Formerly known as the free city of Danzig, so appointed by the League of Nations during the war with Bolshevik Russia, this was once one of the richest and most prosperous cities in Poland and Europe. For the sake of the reader and in an attempt to reduce any confusion or mental images with a certain goth-rock, bodybuilding bozo, though, we shall be referring to this city solely as Gdansk.

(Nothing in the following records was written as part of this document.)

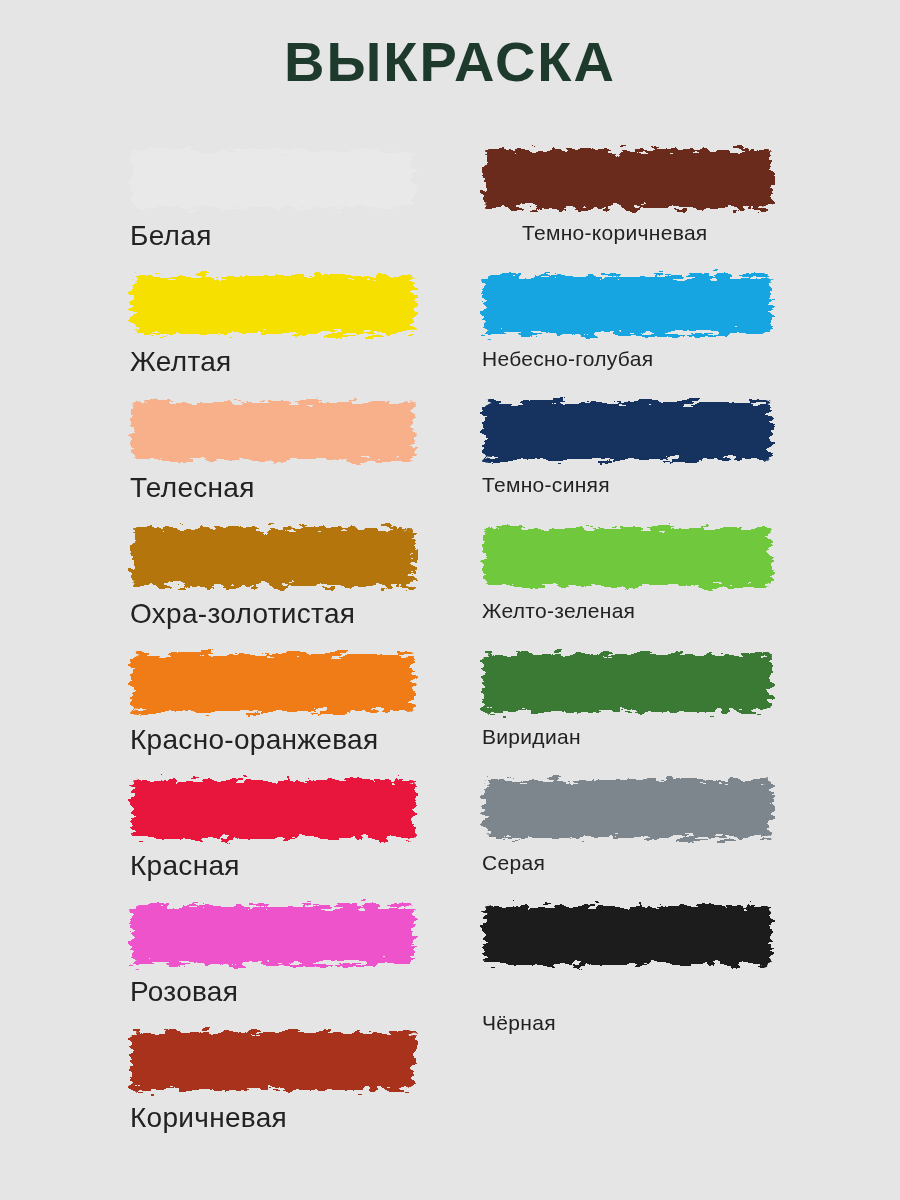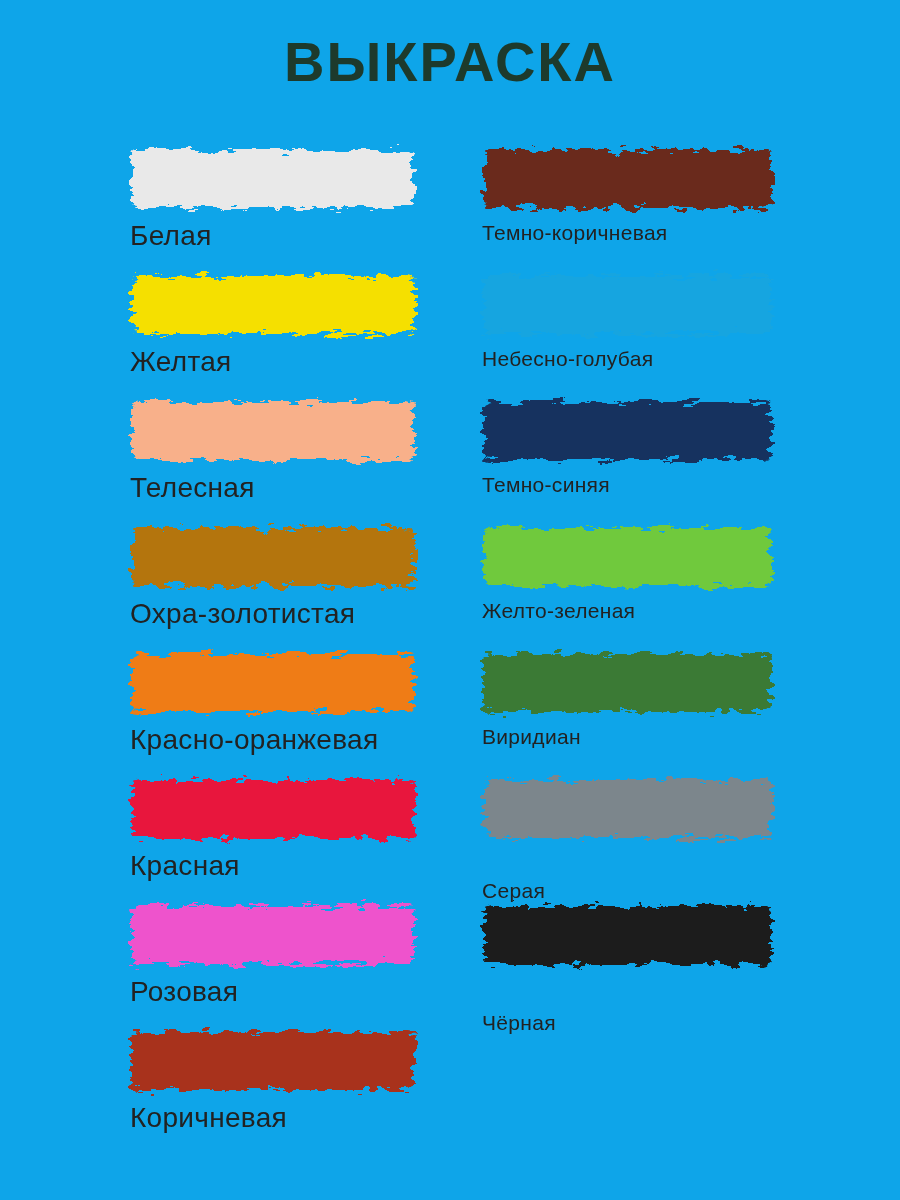"ВЫКРАСКА" div.page { background: #0ea5e9 -> #e5e5e5 }
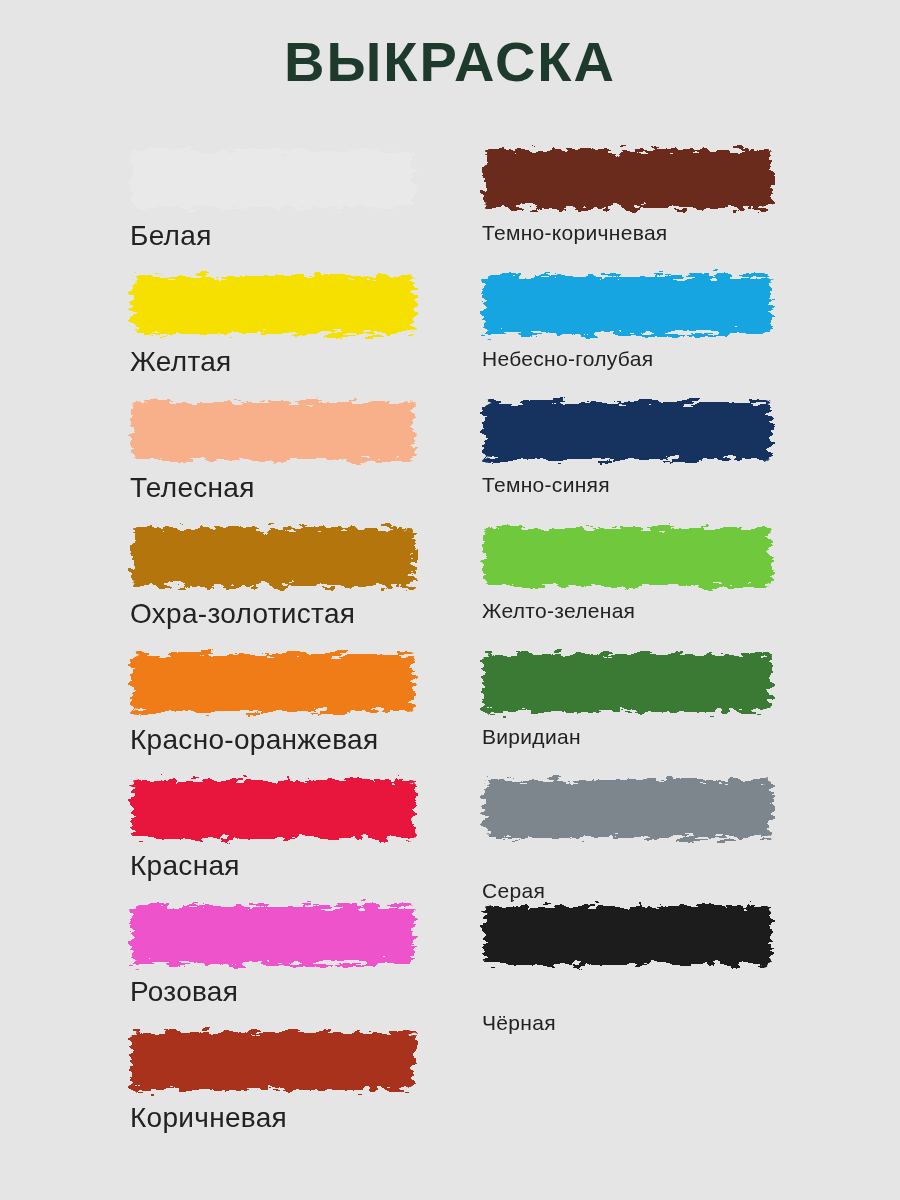"Темно-коричневая" div.label { margin-left: none -> 40px }
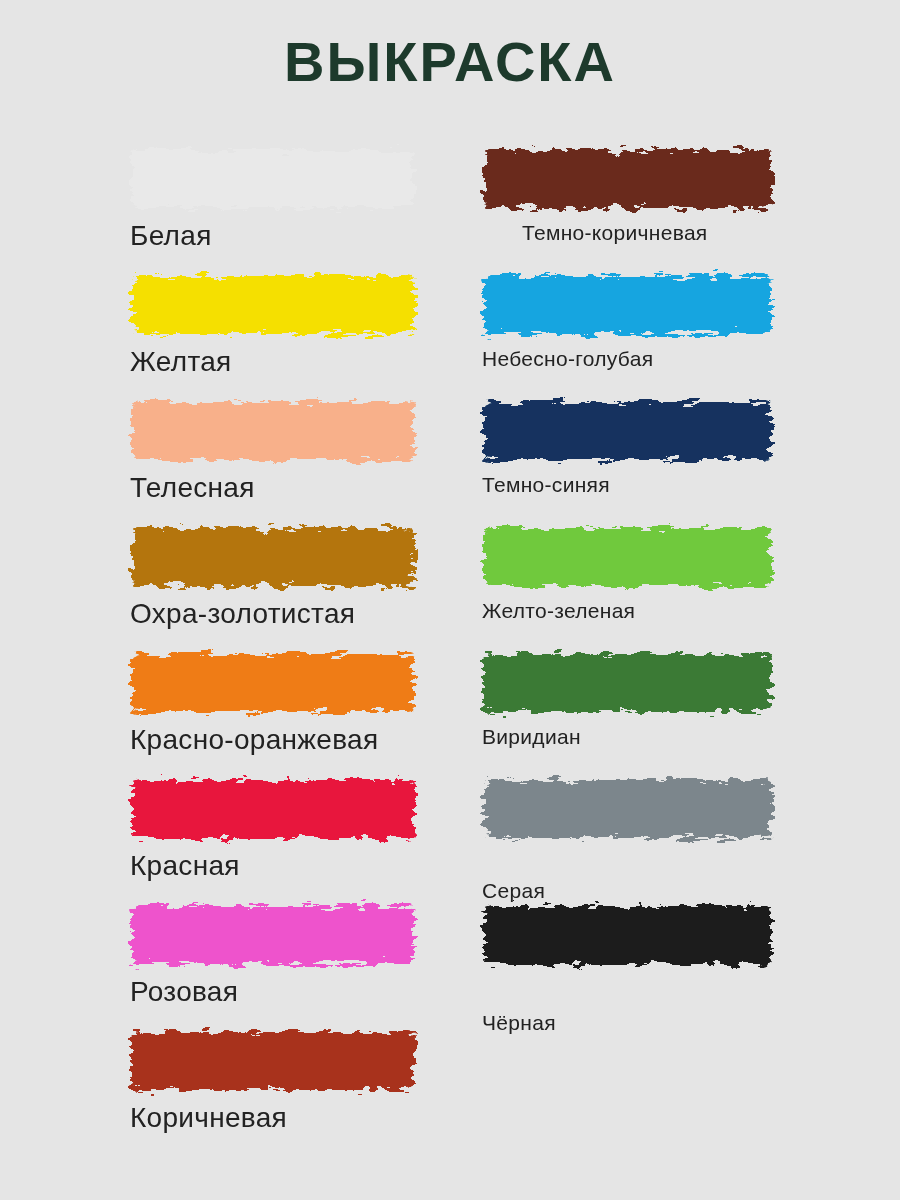"Серая" div.label { margin-top: 28px -> none }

The city has a strong connection with its pastoral and sylvan surroundings, fiercely proud of both its organic farming industry and the rich amber deposits, courtesy of the heavily wooded forests and a long-standing source of pride for the city. Everywhere you go, signs for “burszytn,” the Polish word for amber, pop out from stone stoops and storefronts along the old streets.

Merchants line the foot-travelled roads, selling it set in figured silver rings and necklaces from boutique windows, and the older generations revere it for its healing qualities and medicinal importance. It’s even put into alcohol, which brings to mind a much cooler, less cinnamony cousin of Goldschlager.

Lush green fields and humble farm houses made of stone and wooden beams back up right to the outskirts of the city, still using dirt roads, mud roads I should say, for everyday transportation. These back up to plain geometric, faceless apartment buildings, where the old plaster is cracking, revealing the steel girders and huge cement bricks in the walls. The Soviet thumbprint still lingers everywhere in eastern Poland and eastern Europe, Gdansk is no exception.

But, despite its history and longstanding tradition and heritage, Kate assures us that Gdansk is a very young city. After its almost utter destruction at the hands of the Soviet Army in 1945, Gdansk is like a phoenix of civilization, rising from the ashes to new life, a symbol of the traditional trying to reinvent itself, embracing and pushing for advancement. Home to some of the region’s finest universities and institutes, the area draws in young fresh minds from all around Poland, particularly the eastern portion, and breathes new life down old streets and through the train stations.

Don’t let the Napoleonic-era fortress and Dutch architecture fool you, Gdansk is a progressive beacon in a country that so honors its heritage and clings strongly to it. Exhibit A: the Holiday Inn that we’re checking into, smack in the middle of a city square just down the street from the Solidarity movement museum. Need I say more?